IL1 Pathway in HPV-Negative HNSCC Cells Is an Indicator of Radioresistance After Photon and Carbon Ion Irradiation Without Functional Involvement.

Background: Treatment of locally advanced HPV-negative head and neck squamous cell carcinoma (HNSCC) with photon radiation is the standard of care but shows only moderate success. Alterations in response toward DNA DSB repair, apoptosis, and senescence are underlying determinants of radioresistance in the tumor cells. Recently, senescence and the associated secretory phenotype (SASP) came into the focus of research and raised the need to identify the tumor-promoting molecular mechanisms of the SASP. The aim of this project was to unravel more of this process and to understand the impact of the IL1 pathway, which plays a major role in SASP. The studies were performed for photon and 12C-ion irradiation, which strongly vary in their effect on radioresistance. Materials and Methods: A panel of five HPV-negative HNSCC cell lines was treated with photon and 12C-ion irradiation and examined for clonogenic survival, DNA DSB repair, and senescence. SASP and IL1 gene expressions were determined by RNA sequencing and activation of the IL1 pathway by ELISA. A functional impact of IL1A and IL1B was examined by specific siRNA knockdown.
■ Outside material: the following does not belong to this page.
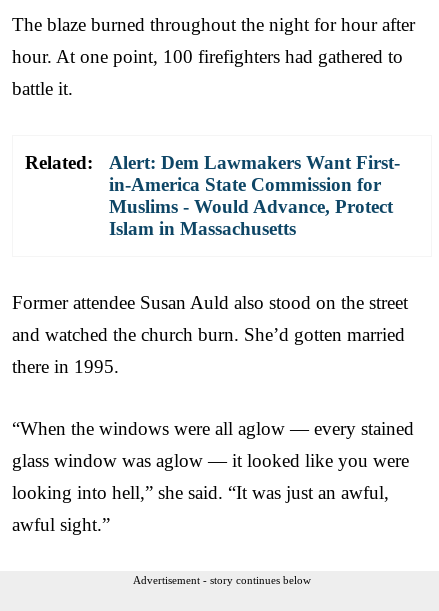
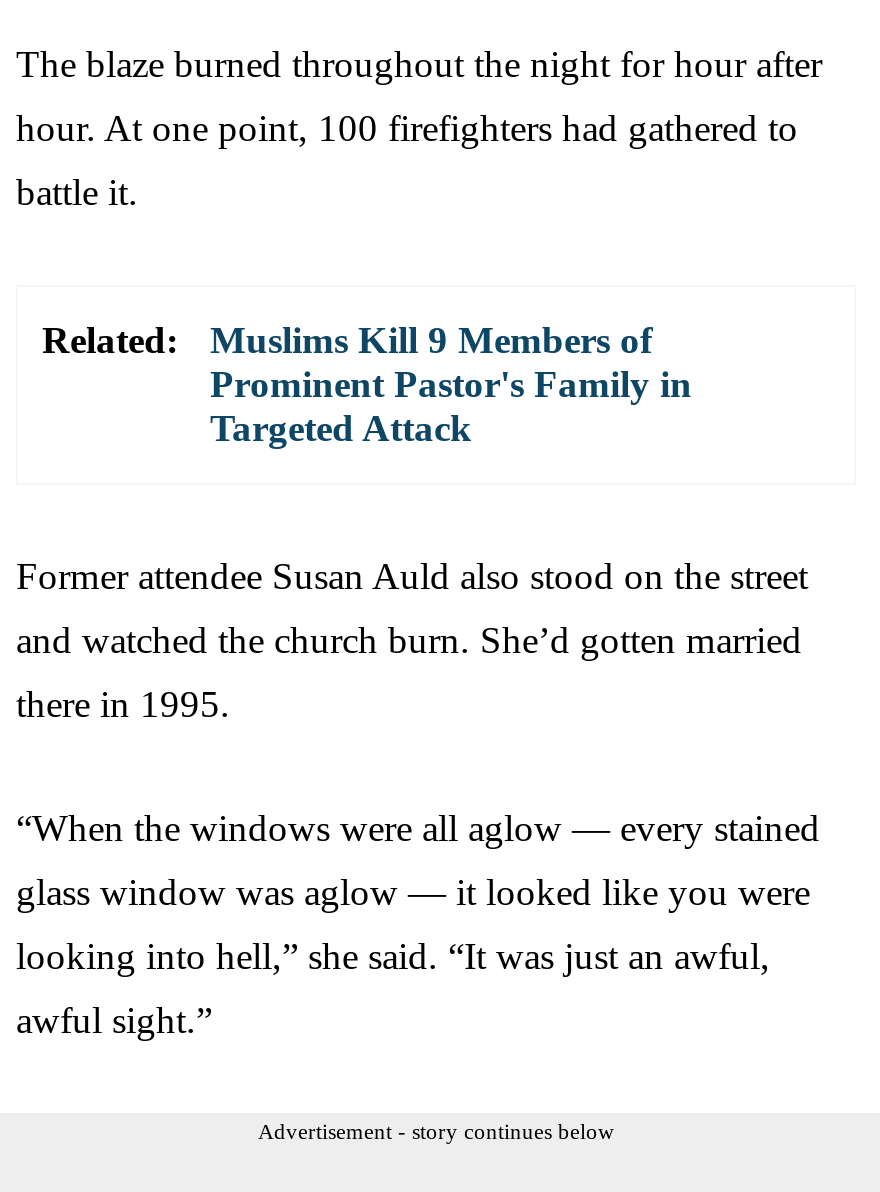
[109,152,400,239] Alert: Dem Lawmakers Want First- | in-America State Commission for | Muslims - Would Advance, Protect | Islam in Massachusetts -> [210,319,692,449] Muslims Kill 9 Members of | Prominent Pastor's Family in | Targeted Attack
Results: Cell killing and residual DSBs were higher after 12C-ion than after photon irradiation. 12C-ion induced more senescence with a significant correlation with cell survival. The impact on radioresistance appears to be less than after photon irradiation. The expression of SASP-related genes and the IL1 pathway are strongly induced by both types of irradiation and correlate with radioresistance and senescence, especially IL1A and IL1B which exhibit excellent associations. Surprisingly, knockdown of IL1A and IL1B revealed that the IL1 pathway is functionally not involved in radioresistance, DSB repair, or induction of senescence. Conclusions: IL1A and IL1B are excellent indicators of cellular radioresistance and senescence in HNSCC cells without functional involvement in these processes. Clearly more research is needed to understand the molecular mechanisms of senescence and SASP and its impact on radioresistance.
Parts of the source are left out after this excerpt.